In the event, though, the education and titillation did not adhere to each other very well - you would go off for a brisk induction into the mysteries of monetary union, delivered by economists and journalists (including Boris Johnson of the Telegraph, making a striking appearance as the love- child of Scooby-Doo and Margaret Thatcher), then return to Ulrika's boudoir, where she would pump up the drooping sense of sexual excitement by pouting and stroking Gordon's picture. If you wanted her, then they were just a tiresome interruption, and if you wanted them then you presumably wouldn't have known quite where to look when she was on screen - most notably in the sequence where she visited Timothy Everest, Mr Brown's tailor, and murmured dreamily about "the hand that measures the inside leg".

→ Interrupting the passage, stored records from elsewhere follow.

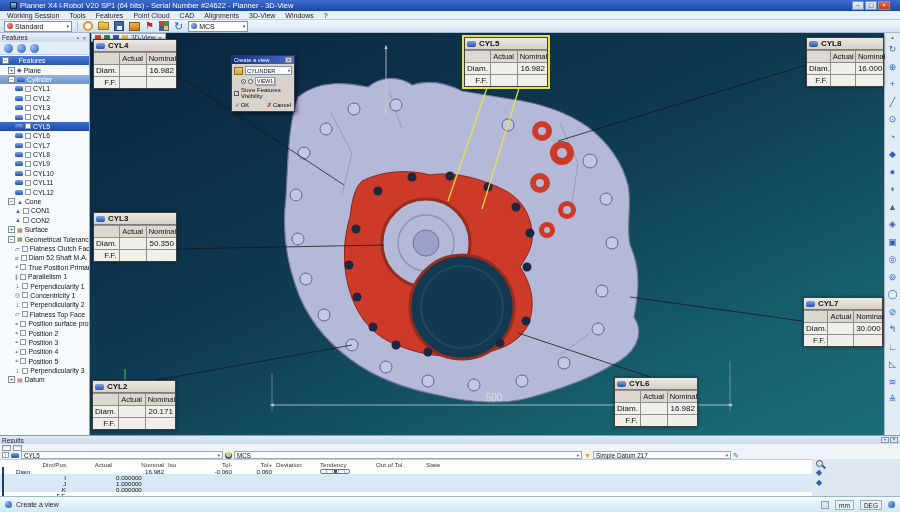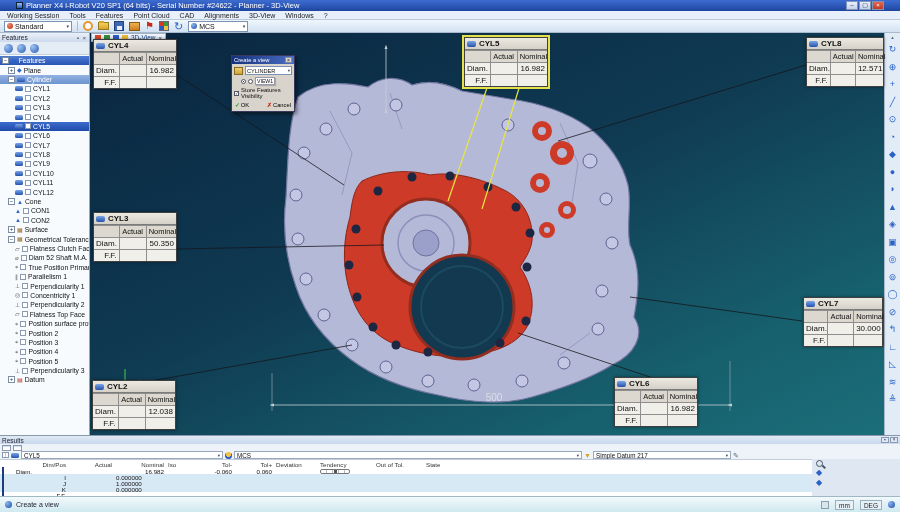--- a/index.html
+++ b/index.html
@@ -3,21 +3,21 @@
 <meta charset="utf-8">
 <style>
   * { box-sizing: border-box; margin: 0; padding: 0; }
   html,body { background:#888; }
   .app { position:relative; width:900px; height:512px; overflow:hidden;
          font-family:"Liberation Sans", sans-serif; background:#d6e2ef; }
 
   
   .titlebar { position:absolute; left:0; top:0; width:900px; height:11px;
     background:linear-gradient(#3d6cd2,#1e46a0); color:#fff; font-size:7.5px;
-    display:flex; align-items:center; gap:3px; padding:0 16px; }
+    display:flex; align-items:center; gap:3px; padding:0 10px; }
   .app-ico { width:7px; height:7px; background:linear-gradient(#9ec2f0,#2a5cb8); border:1px solid #123; flex:none; }
   .tb-controls { margin-left:auto; display:flex; gap:1px; }
   .tb-btn { width:12px; height:9px; background:linear-gradient(#e9f0fa,#c2d2e8); border:1px solid #8294b6;
     font-size:6px; line-height:7px; text-align:center; color:#223; }
   .tb-btn.close { background:linear-gradient(#e06a50,#c03a22); color:#fff; }
 
   
   .menubar { position:absolute; left:0; top:11px; width:900px; height:9px; background:#e7effa;
     border-bottom:1px solid #bcc9da; display:flex; align-items:center; padding-left:2px; }
   .menu-item { font-size:7px; color:#1c1c1c; padding:0 5px; }
@@ -593,21 +593,21 @@
     <div class="co-hd">
         <span class="co-cyl"></span>
         <span>CYL8</span>
       </div>
     <div class="co-grid">
       <span class="co-cell c0 head"></span>
         <span class="co-cell head">Actual</span>
         <span class="co-cell head">Nominal</span>
       <span class="co-cell c0 lab">Diam.</span>
         <span class="co-cell"></span>
-        <span class="co-cell val">12.571</span>
+        <span class="co-cell val">16.000</span>
       <span class="co-cell c0 lab">F.F.</span>
         <span class="co-cell"></span>
         <span class="co-cell"></span>
     </div>
   </div>
 
   <div class="callout" style="left:93px; top:212px;">
     <div class="co-hd">
         <span class="co-cyl"></span>
         <span>CYL3</span>
@@ -647,21 +647,21 @@
     <div class="co-hd">
         <span class="co-cyl"></span>
         <span>CYL2</span>
       </div>
     <div class="co-grid">
       <span class="co-cell c0 head"></span>
         <span class="co-cell head">Actual</span>
         <span class="co-cell head">Nominal</span>
       <span class="co-cell c0 lab">Diam.</span>
         <span class="co-cell"></span>
-        <span class="co-cell val">12.038</span>
+        <span class="co-cell val">20.171</span>
       <span class="co-cell c0 lab">F.F.</span>
         <span class="co-cell"></span>
         <span class="co-cell"></span>
     </div>
   </div>
 
   <div class="callout" style="left:614px; top:377px;">
     <div class="co-hd">
         <span class="co-cyl"></span>
         <span>CYL6</span>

What's more, if this was an attempt to extend Ulrika's franchise from the game-for-a- laugh dumb blonde, then it wasn't entirely successful. The ironic double-bluff was simple - anyone prepared to act this dumb can't be dumb at all. Ulrika isn't. But she is no Jeremy Paxman either - as was revealed when she finally got to meet the object of her notional infatuation and asked a series of carefully scripted questions. Ulrika held up her end perfectly well, but saying "do you really think so?" after a reply hardly makes the grade as a testing follow-up. One couldn't help wondering whether Gordon Brown would have been as eager to help in the process of public education if the interviewer sitting opposite him had actually known what he or she was talking about.
Last week's episode of Close Relations (BBC1) ended with the vampish Katya telling her husband's mistress that "We must know each udder and lov each udder" - a project immediately inaugurated on the marital bed, with the dazed assistance of Lorcan Cranitch's Stephen. This sort of misbehaviour is cat-nip for a certain kind of viewer - and I don't just mean just middle-aged men with a hankering for sapphic side-orders. It delivers the notionally incompatible pleasures of envy and disdain - one of those sour-sweet taste combinations which sounds improbable in theory but is actually surprisingly moreish. You can, at the same time, enjoy a bit of vicarious adultery and congratulate yourself on the exemplary steadiness of your own domestic arrangements.
This week Deborah Moggach's fairytale concluded with a judicious mixture of sad and happy endings - Gordon just has time to warble "I never knew my heart could sing" at a the-dansant before his heart croaks into terminal silence (cardiac patients on television would be well advised never to sing lyrics which include references to the heart - as it almost invariably brings on a fatal infarction). The sisters, on the other hand, end up smiling in a snug row on a sofa - an image of appeased yearning which wasn't at all convincing but left a sweet taste in the mouth for all that.